Every line with the word "none" in it should be extracted from the data that follows.

■ **Task material**:
*** Block opens ***
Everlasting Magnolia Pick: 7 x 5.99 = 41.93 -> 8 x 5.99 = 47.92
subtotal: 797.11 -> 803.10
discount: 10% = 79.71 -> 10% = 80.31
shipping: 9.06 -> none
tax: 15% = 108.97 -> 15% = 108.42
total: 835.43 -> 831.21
*** Block closes ***
*** Block opens ***
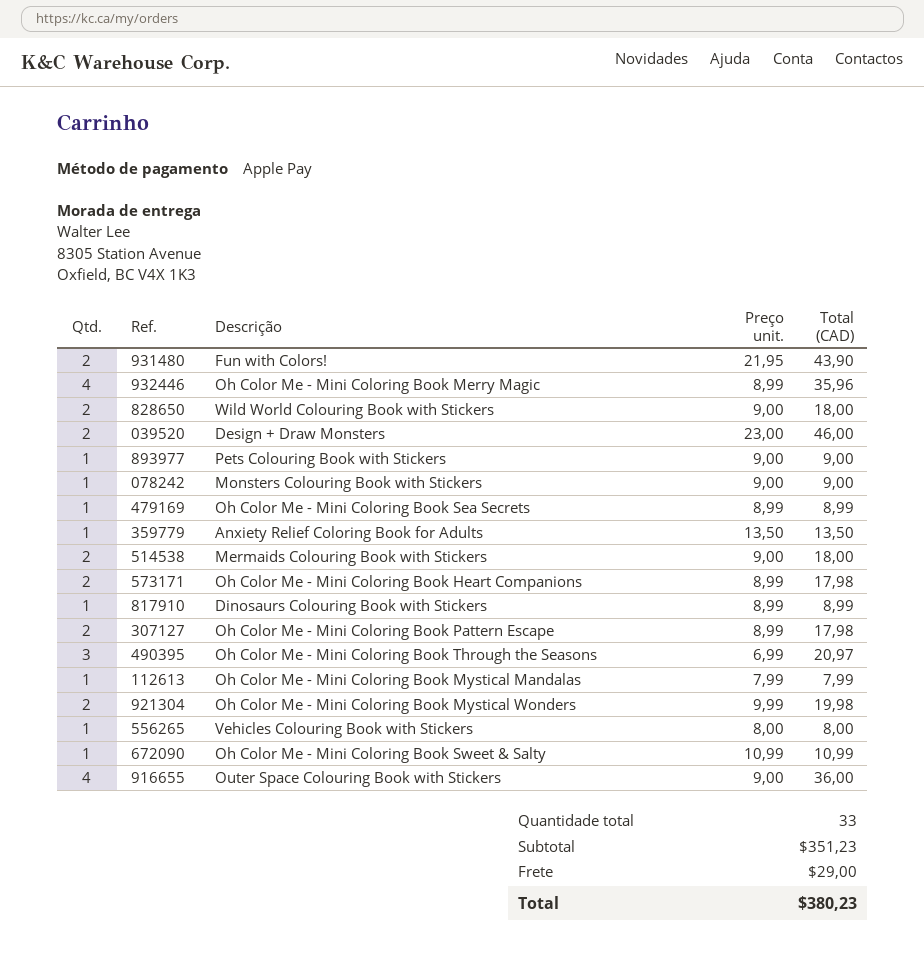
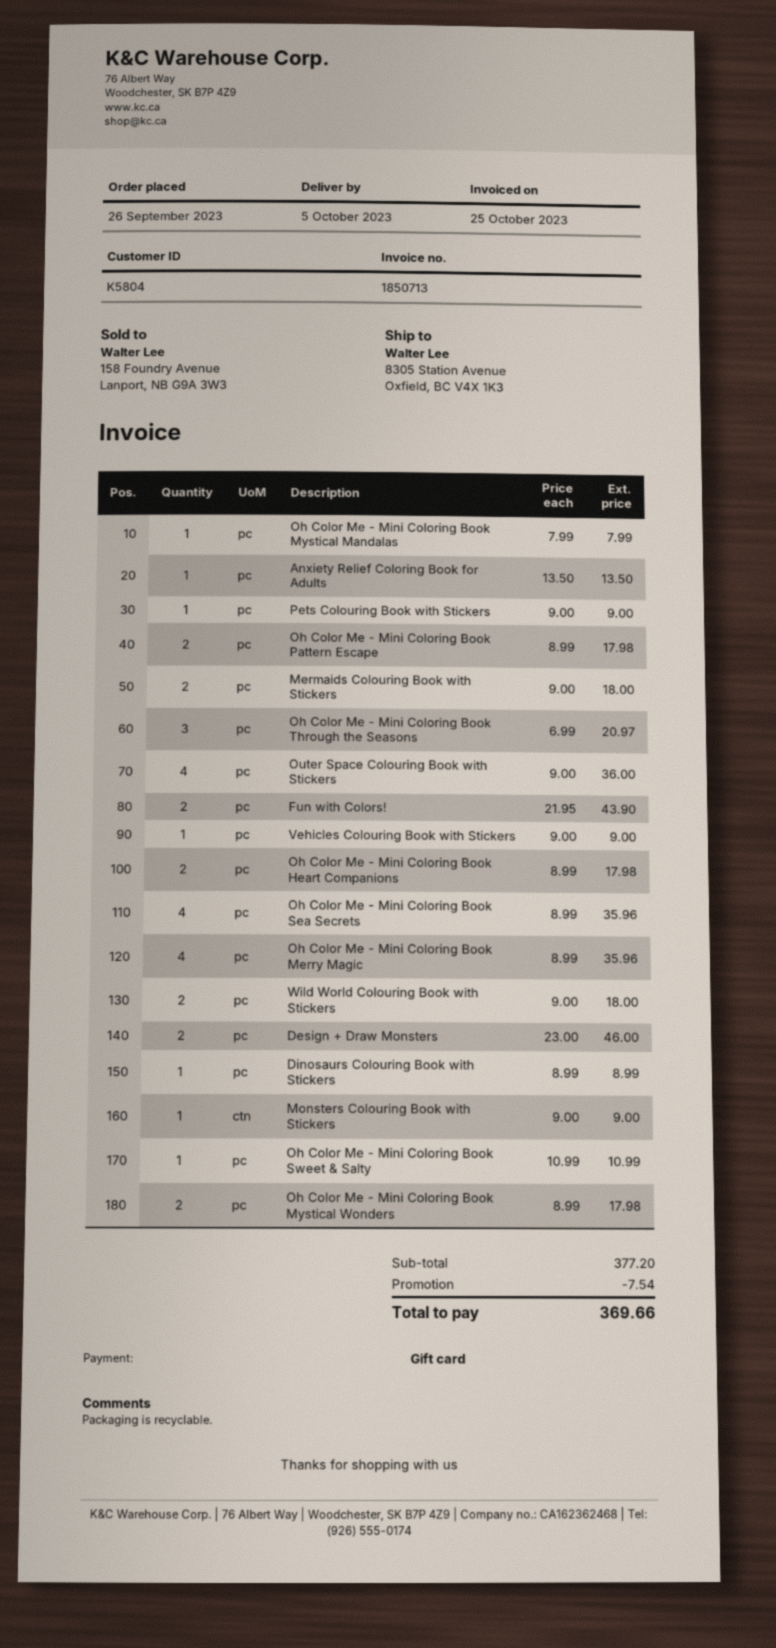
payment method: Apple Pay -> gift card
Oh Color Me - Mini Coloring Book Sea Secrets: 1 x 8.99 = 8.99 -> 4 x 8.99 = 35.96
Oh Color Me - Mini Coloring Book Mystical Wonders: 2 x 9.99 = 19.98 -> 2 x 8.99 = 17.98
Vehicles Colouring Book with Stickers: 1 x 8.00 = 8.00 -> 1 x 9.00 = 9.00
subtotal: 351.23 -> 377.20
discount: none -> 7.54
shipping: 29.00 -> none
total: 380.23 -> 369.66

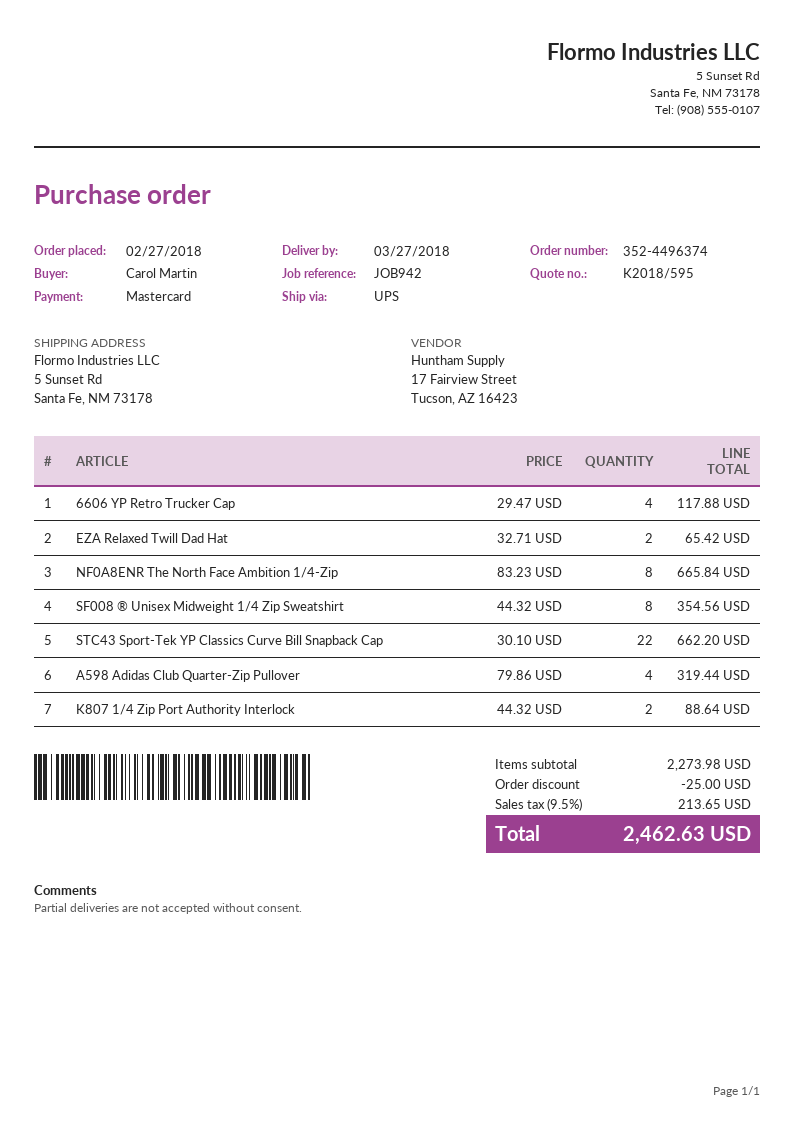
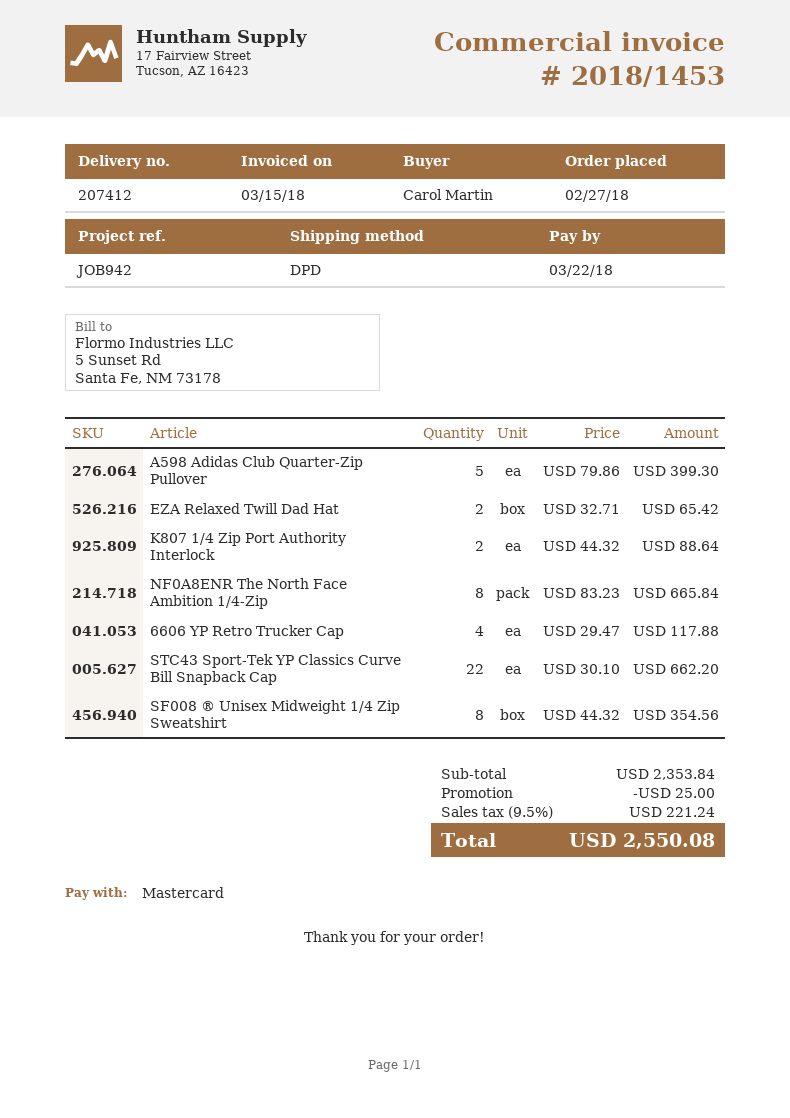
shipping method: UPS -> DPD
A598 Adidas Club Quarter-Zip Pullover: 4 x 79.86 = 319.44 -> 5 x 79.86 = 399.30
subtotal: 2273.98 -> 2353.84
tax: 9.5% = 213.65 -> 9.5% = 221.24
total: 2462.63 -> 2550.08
*** Block closes ***
*** Block opens ***
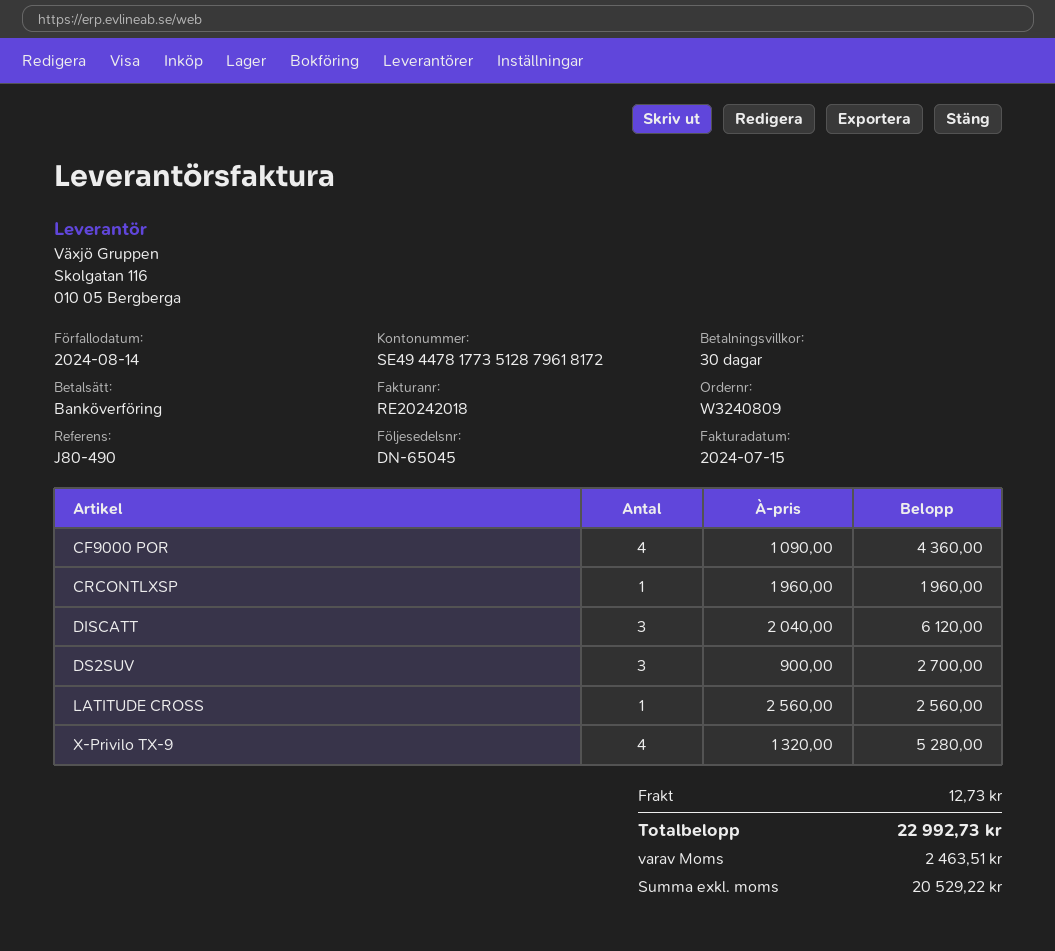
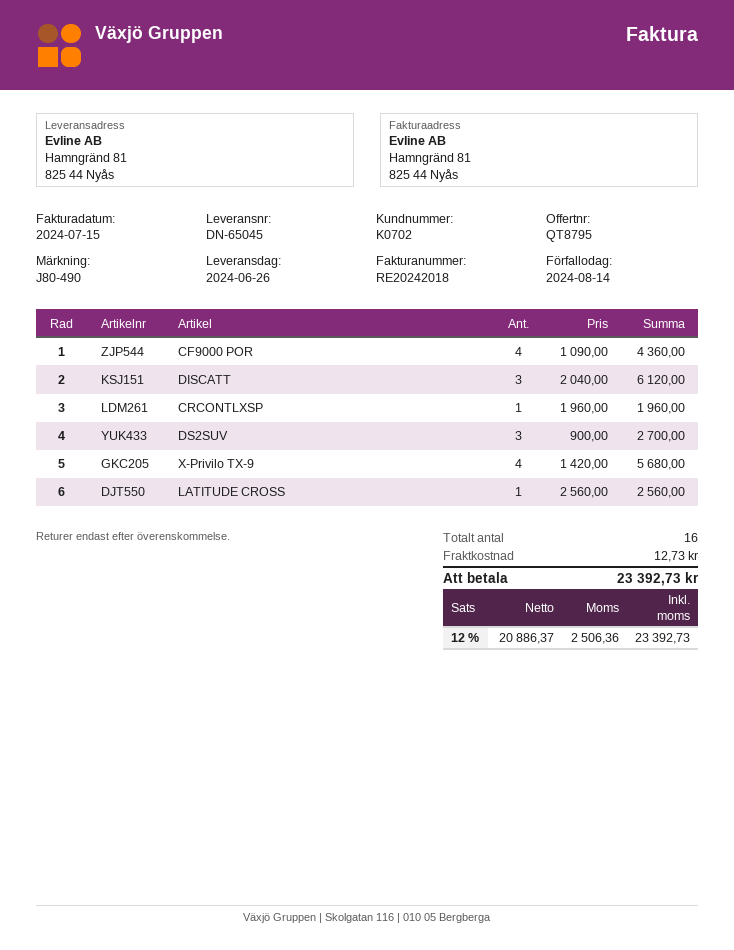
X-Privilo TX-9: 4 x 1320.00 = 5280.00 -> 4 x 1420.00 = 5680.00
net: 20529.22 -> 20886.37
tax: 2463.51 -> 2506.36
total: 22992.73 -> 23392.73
*** Block closes ***
■ **Task result**:
shipping: 9.06 -> none
discount: none -> 7.54
shipping: 29.00 -> none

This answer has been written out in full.